• _Action item_
Could you count the lines below that include the word "repo" and give only the number?

#####

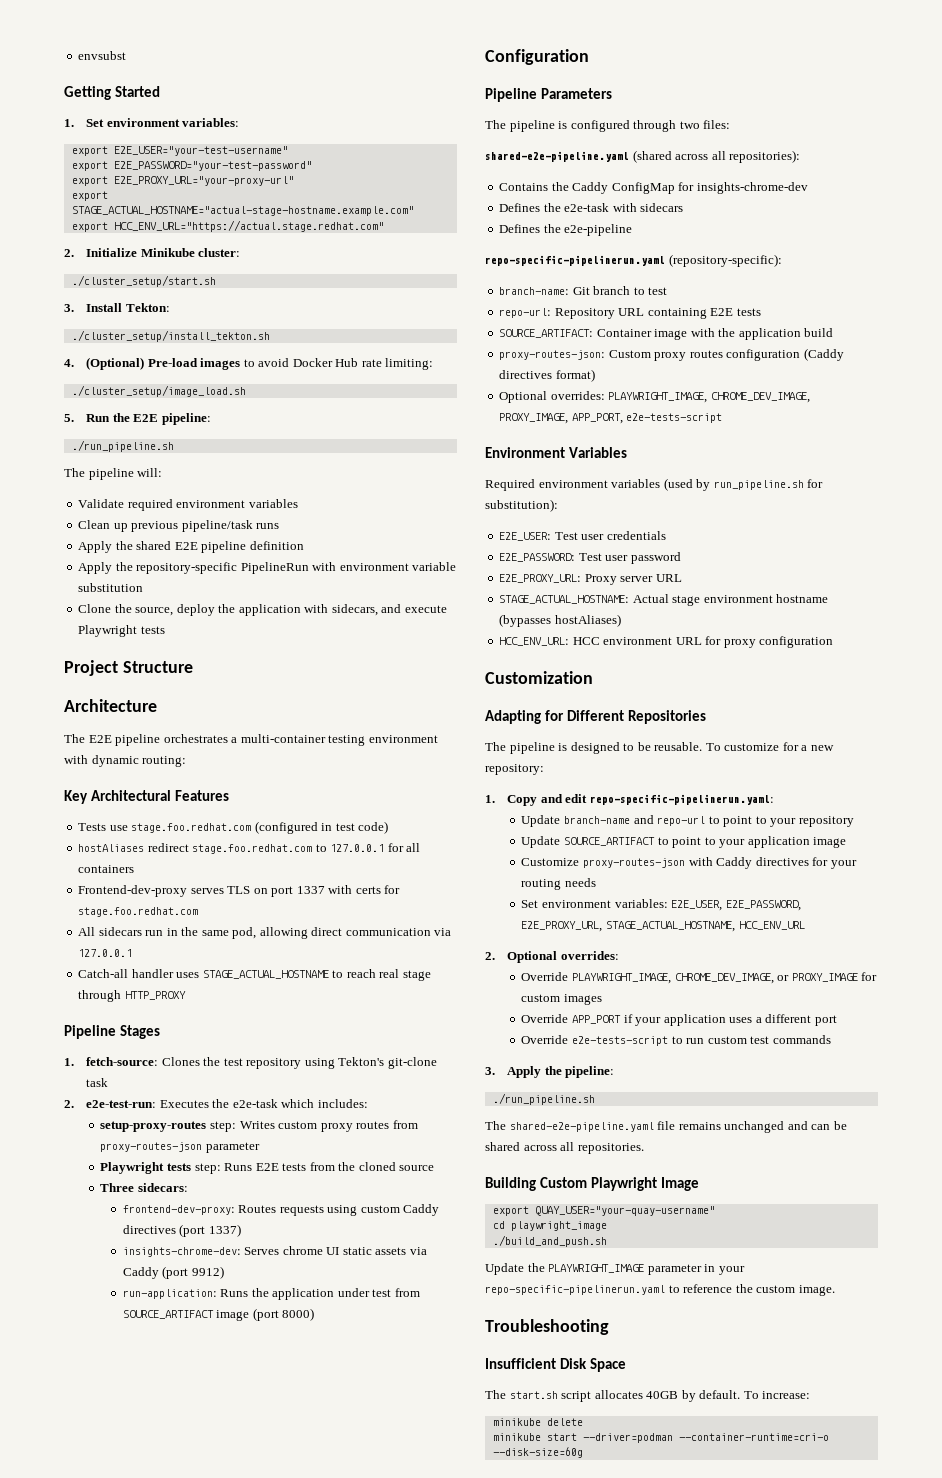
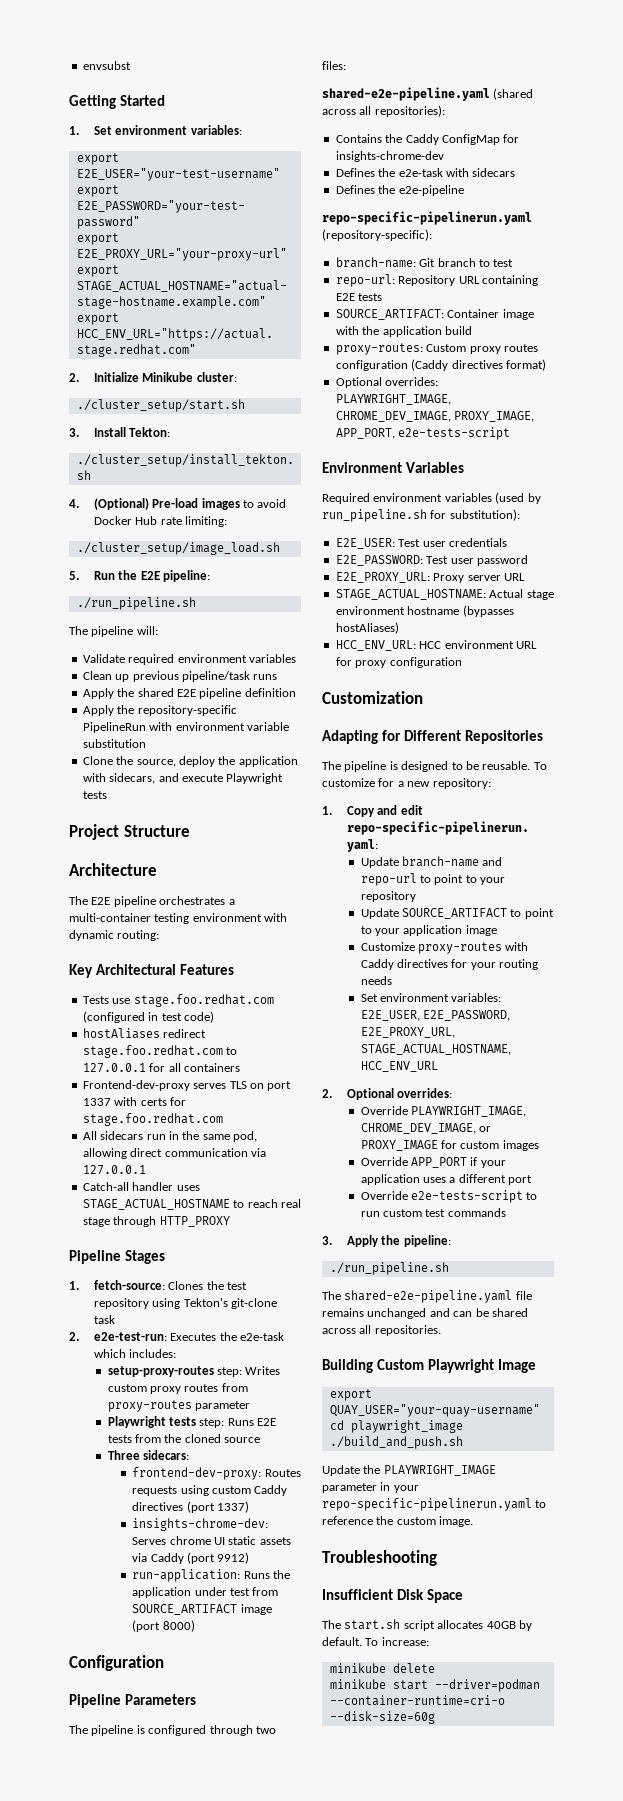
- setup-proxy-routes step: Writes custom proxy routes from proxy-routes-json parameter
+ setup-proxy-routes step: Writes custom proxy routes from proxy-routes parameter
- proxy-routes-json: Custom proxy routes configuration (Caddy directives format)
+ proxy-routes: Custom proxy routes configuration (Caddy directives format)
- Customize proxy-routes-json with Caddy directives for your routing needs
+ Customize proxy-routes with Caddy directives for your routing needs

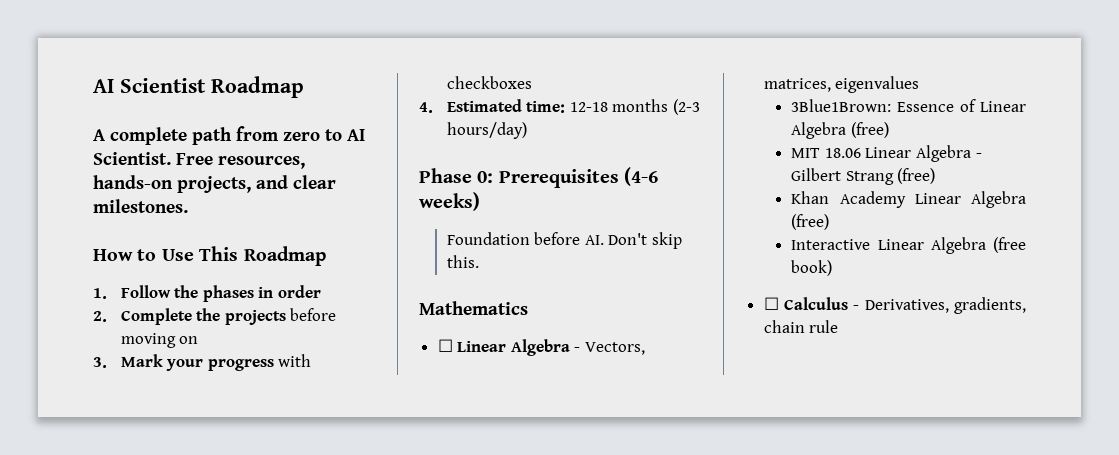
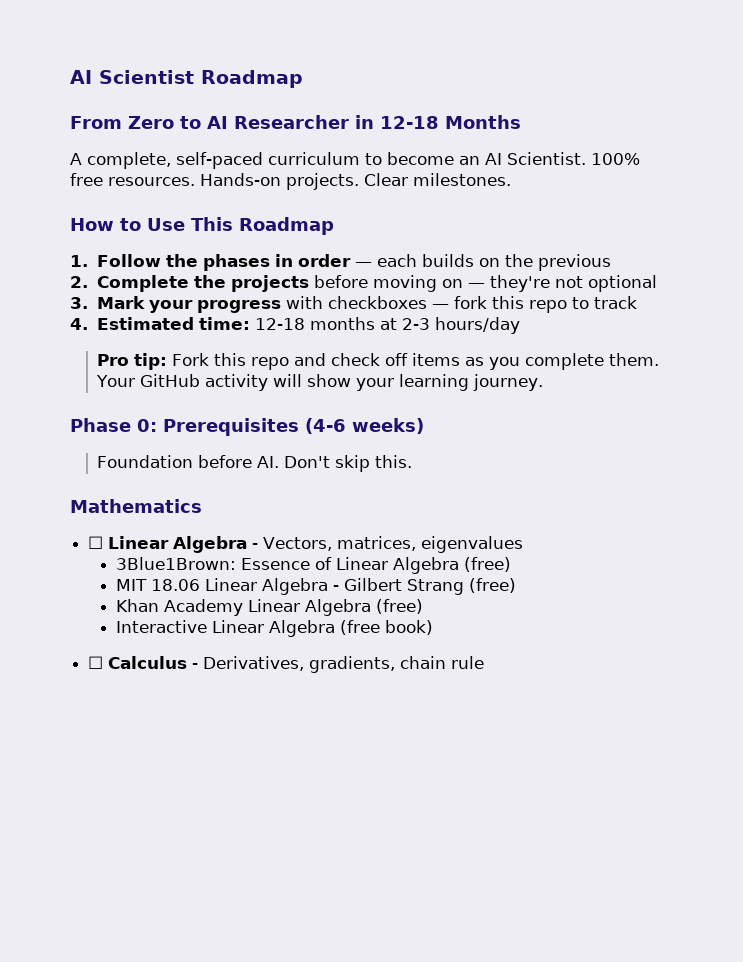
- A complete path from zero to AI Scientist. Free resources, hands-on projects, and clear milestones.
+ From Zero to AI Researcher in 12-18 Months
+ A complete, self-paced curriculum to become an AI Scientist. 100% free resources. Hands-on projects. Clear milestones.
- 1. Follow the phases in order
+ 1. Follow the phases in order — each builds on the previous
- 2. Complete the projects before moving on
+ 2. Complete the projects before moving on — they're not optional
- 3. Mark your progress with checkboxes
+ 3. Mark your progress with checkboxes — fork this repo to track
- 4. Estimated time: 12-18 months (2-3 hours/day)
+ 4. Estimated time: 12-18 months at 2-3 hours/day
+ Pro tip: Fork this repo and check off items as you complete them. Your GitHub activity will show your learning journey.

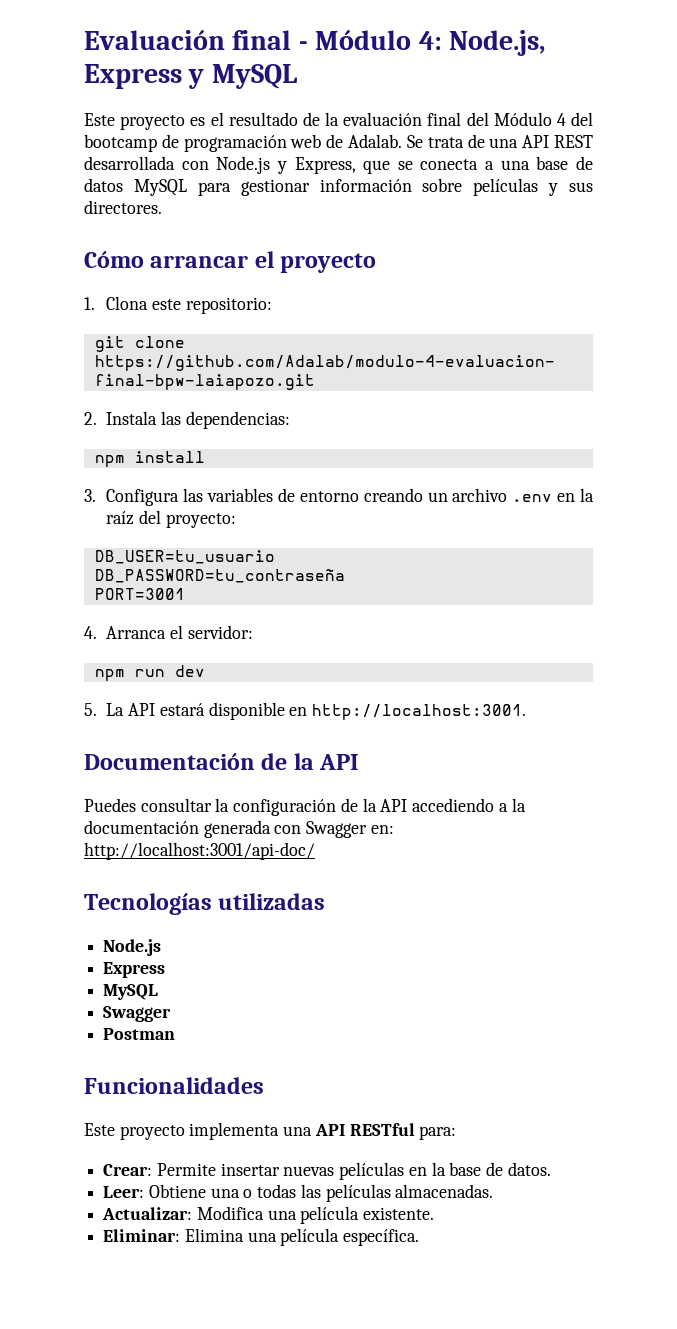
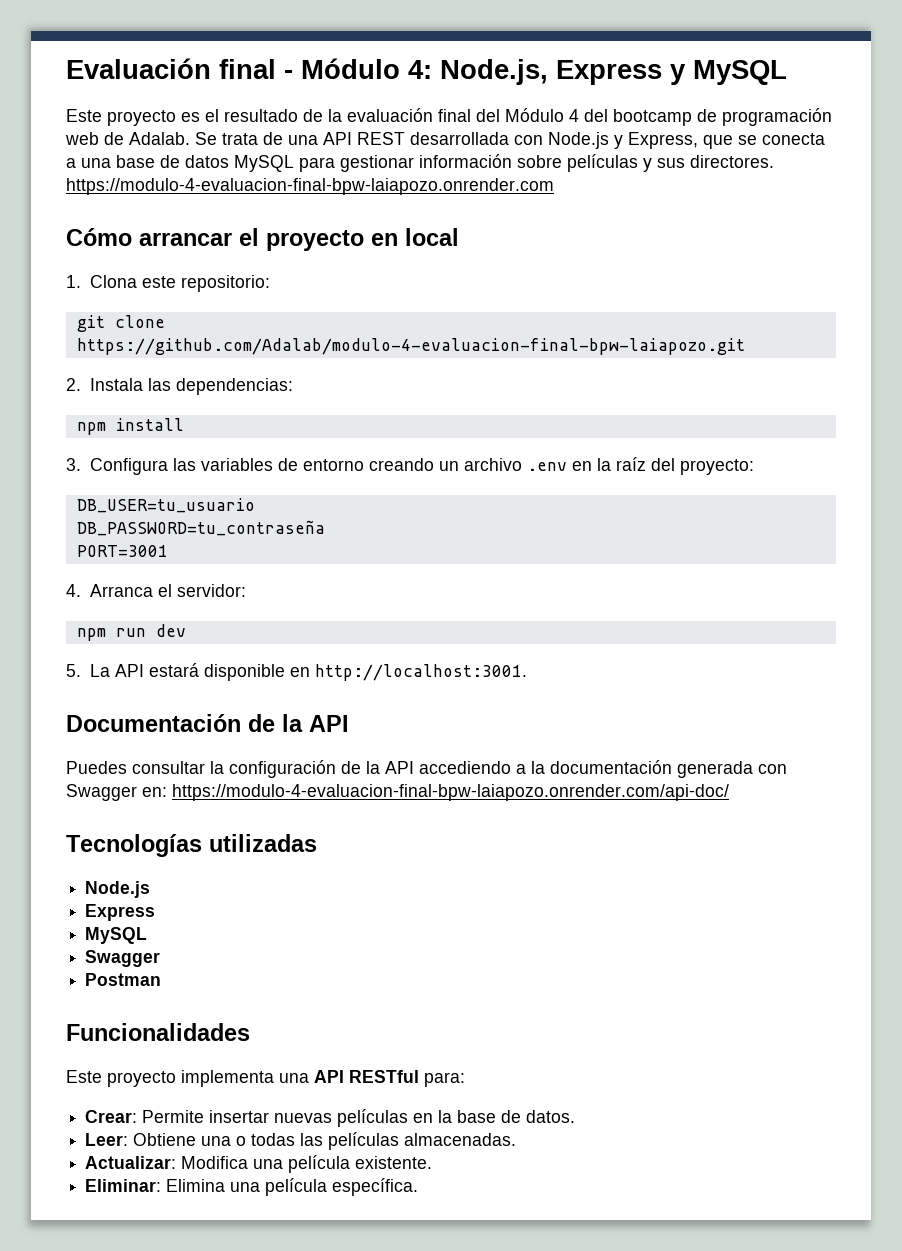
- Se trata de una API REST desarrollada con Node.js y Express, que se conecta a una base de datos MySQL para gestionar información sobre películas y sus directores.
+ Se trata de una API REST desarrollada con Node.js y Express, que se conecta a una base de datos MySQL para gestionar información sobre películas y sus directores. https://modulo-4-evaluacion-final-bpw-laiapozo.onrender.com
- Cómo arrancar el proyecto
+ Cómo arrancar el proyecto en local
- Puedes consultar la configuración de la API accediendo a la documentación generada con Swagger en: http://localhost:3001/api-doc/
+ Puedes consultar la configuración de la API accediendo a la documentación generada con Swagger en: https://modulo-4-evaluacion-final-bpw-laiapozo.onrender.com/api-doc/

#####

• _Result of this exercise_
2